### [Description of the task]
Only the lines from the one containing "신경호 | PA: 8 -> 6" to the end of the material are to be copied, exactly and in full; images stay out.

### [Data for analysis]

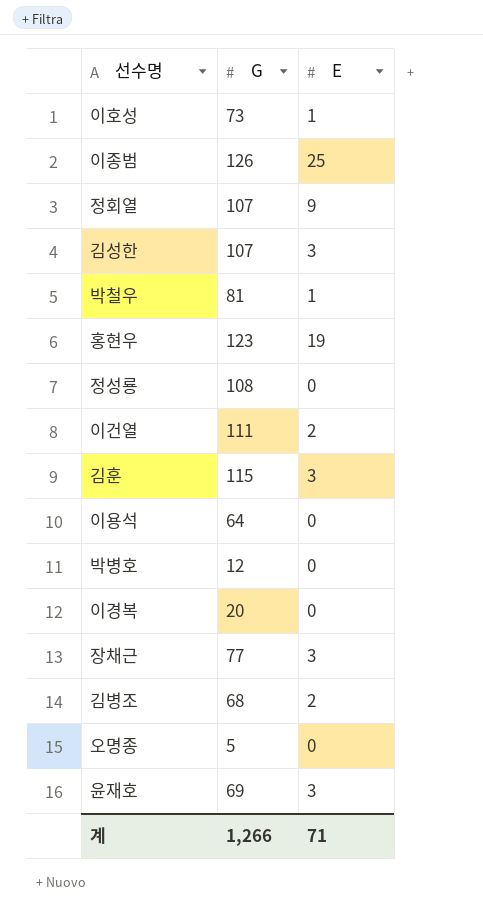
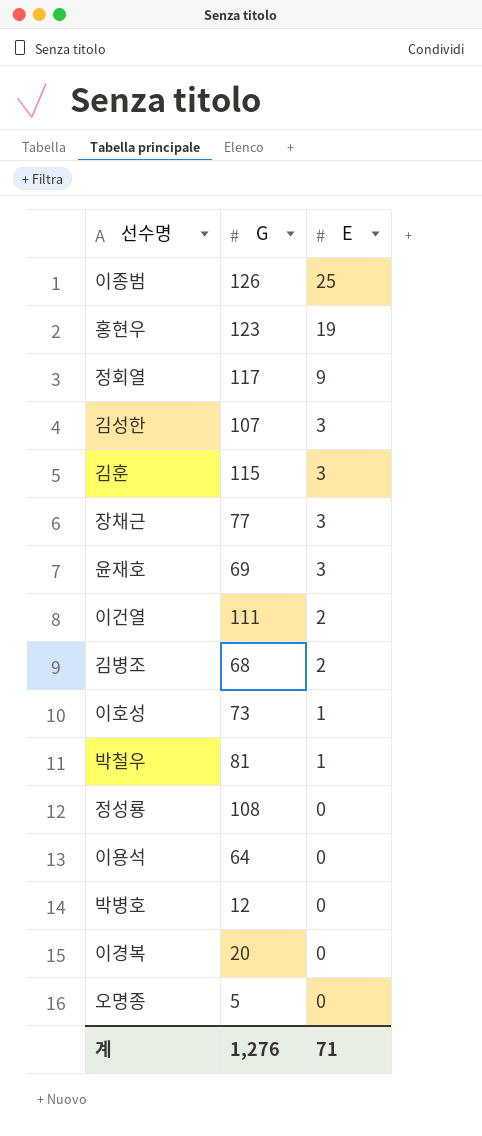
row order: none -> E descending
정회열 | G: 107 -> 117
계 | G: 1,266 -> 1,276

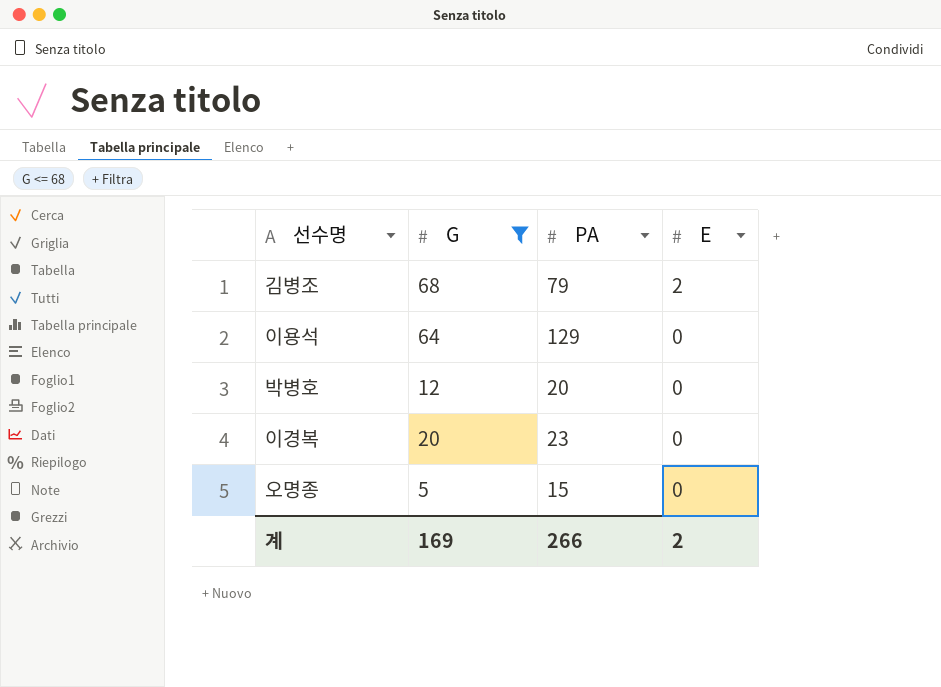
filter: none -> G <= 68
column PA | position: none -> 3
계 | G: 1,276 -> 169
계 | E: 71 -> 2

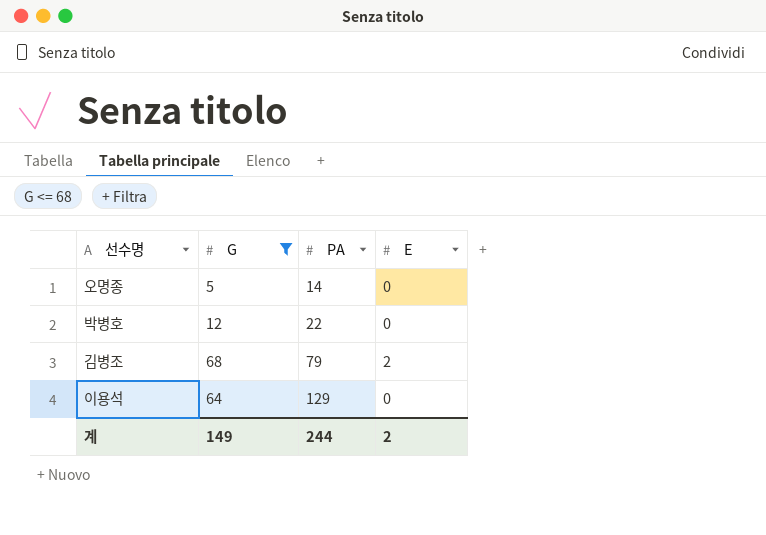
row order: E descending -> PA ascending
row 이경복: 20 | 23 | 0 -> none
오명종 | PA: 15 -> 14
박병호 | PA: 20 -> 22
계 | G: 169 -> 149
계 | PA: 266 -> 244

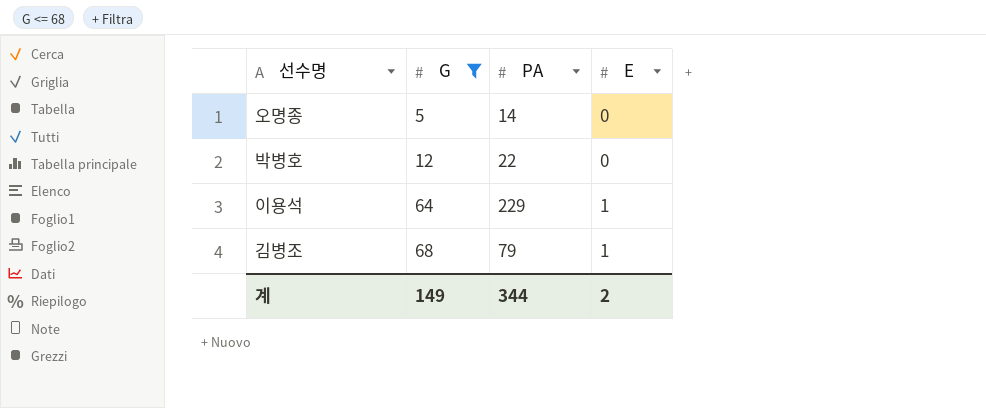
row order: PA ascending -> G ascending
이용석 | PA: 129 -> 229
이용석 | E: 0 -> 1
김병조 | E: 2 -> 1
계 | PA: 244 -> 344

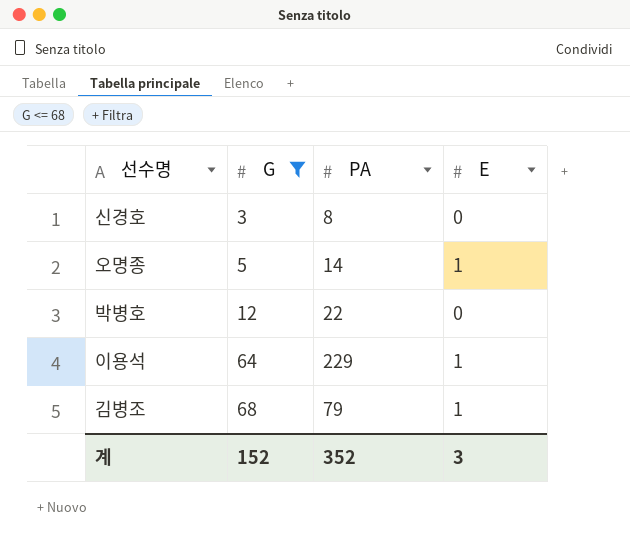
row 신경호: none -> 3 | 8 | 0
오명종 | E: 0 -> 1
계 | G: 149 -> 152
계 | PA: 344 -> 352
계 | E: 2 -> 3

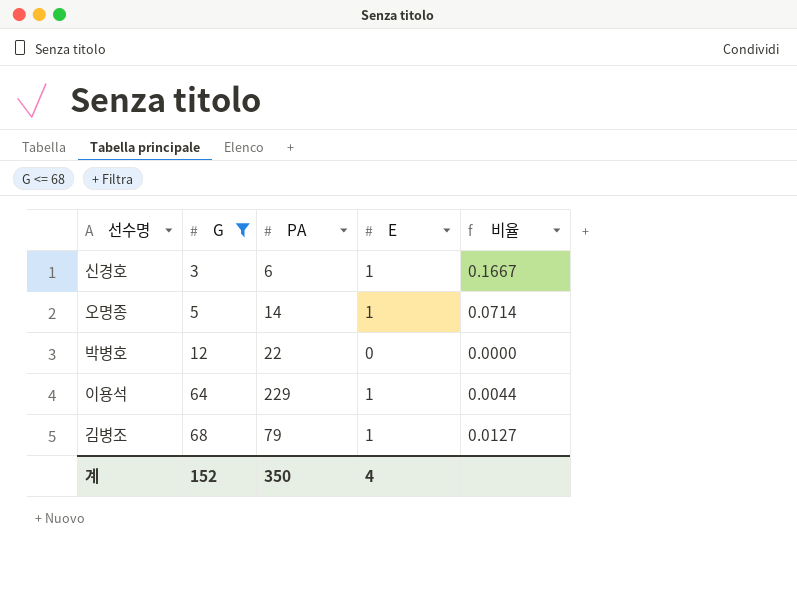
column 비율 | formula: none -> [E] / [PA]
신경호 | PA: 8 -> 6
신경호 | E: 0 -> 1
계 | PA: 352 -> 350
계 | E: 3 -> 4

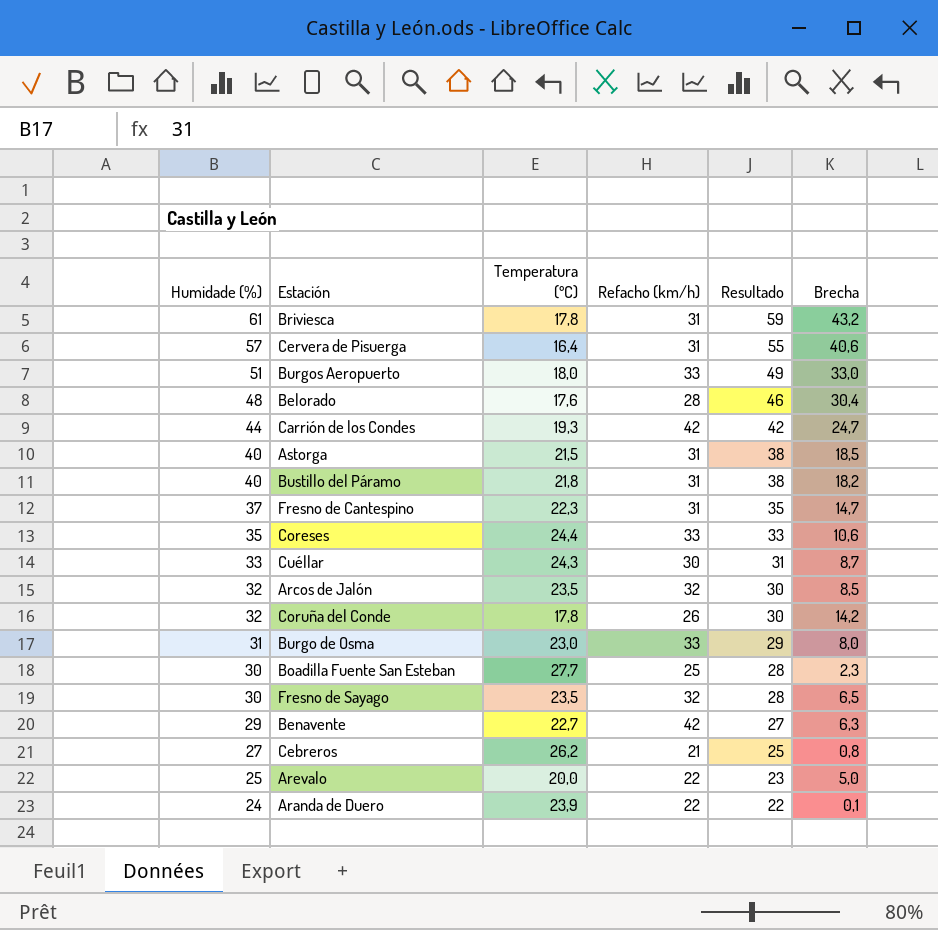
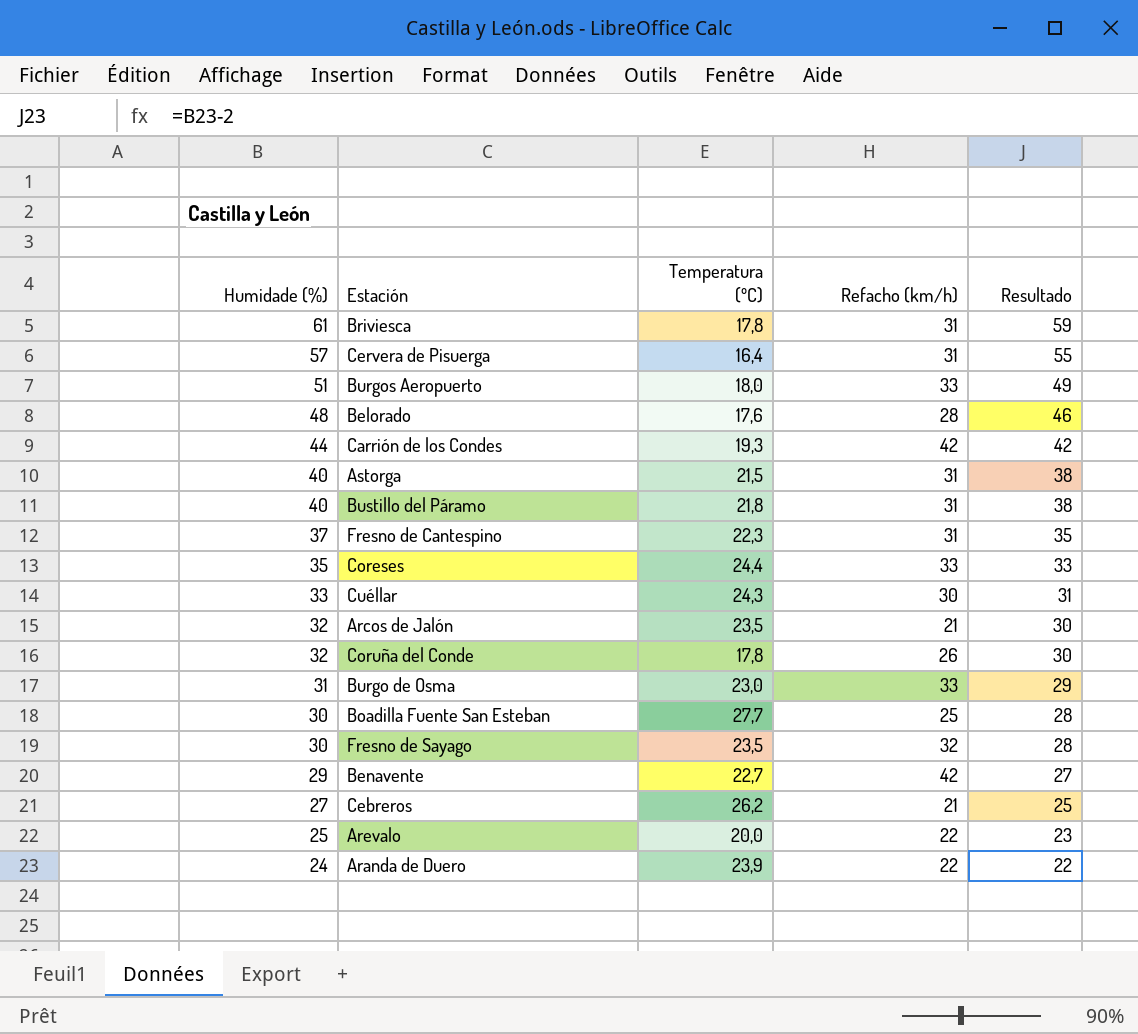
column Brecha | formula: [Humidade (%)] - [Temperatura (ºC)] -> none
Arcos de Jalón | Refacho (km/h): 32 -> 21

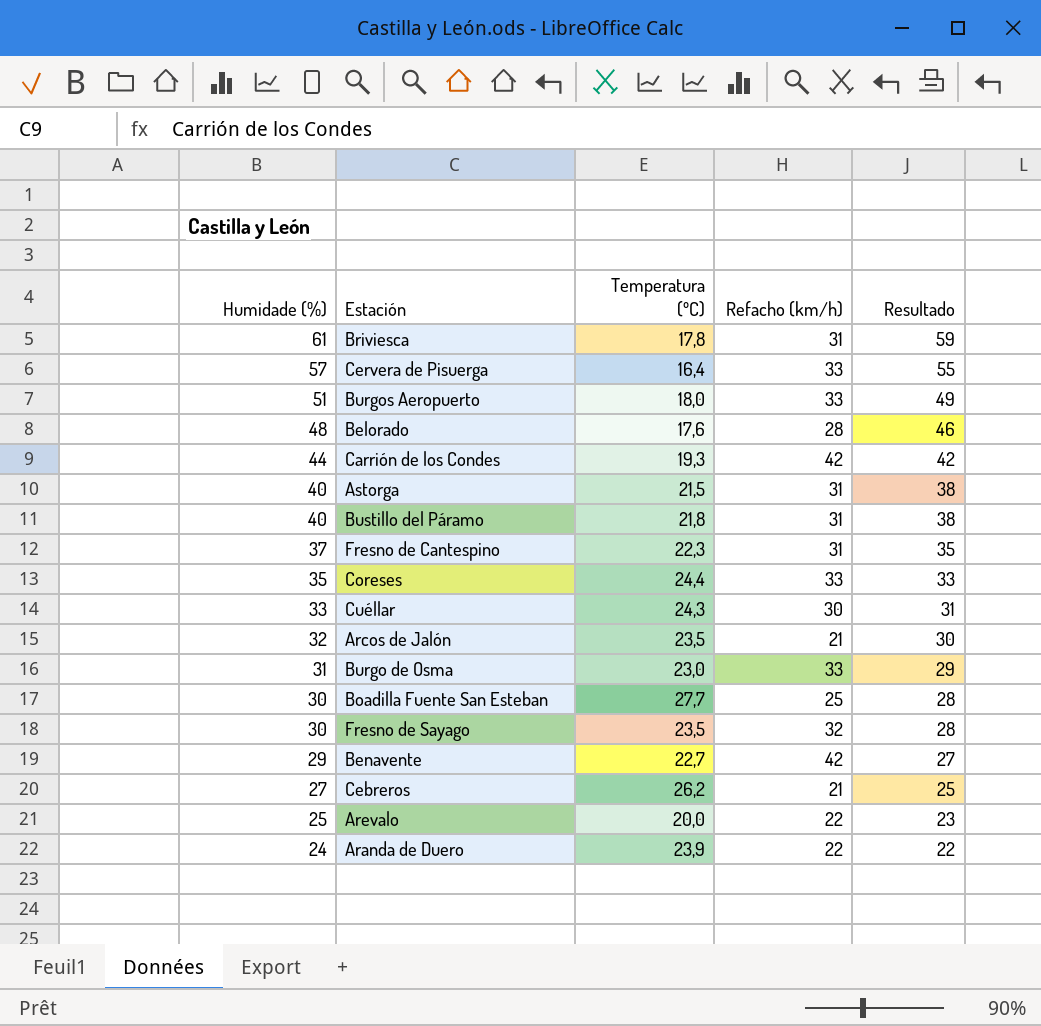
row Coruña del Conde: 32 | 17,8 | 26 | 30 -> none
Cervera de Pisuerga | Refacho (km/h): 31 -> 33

### [Result]
신경호 | PA: 8 -> 6
신경호 | E: 0 -> 1
계 | PA: 352 -> 350
계 | E: 3 -> 4

column Brecha | formula: [Humidade (%)] - [Temperatura (ºC)] -> none
Arcos de Jalón | Refacho (km/h): 32 -> 21

row Coruña del Conde: 32 | 17,8 | 26 | 30 -> none
Cervera de Pisuerga | Refacho (km/h): 31 -> 33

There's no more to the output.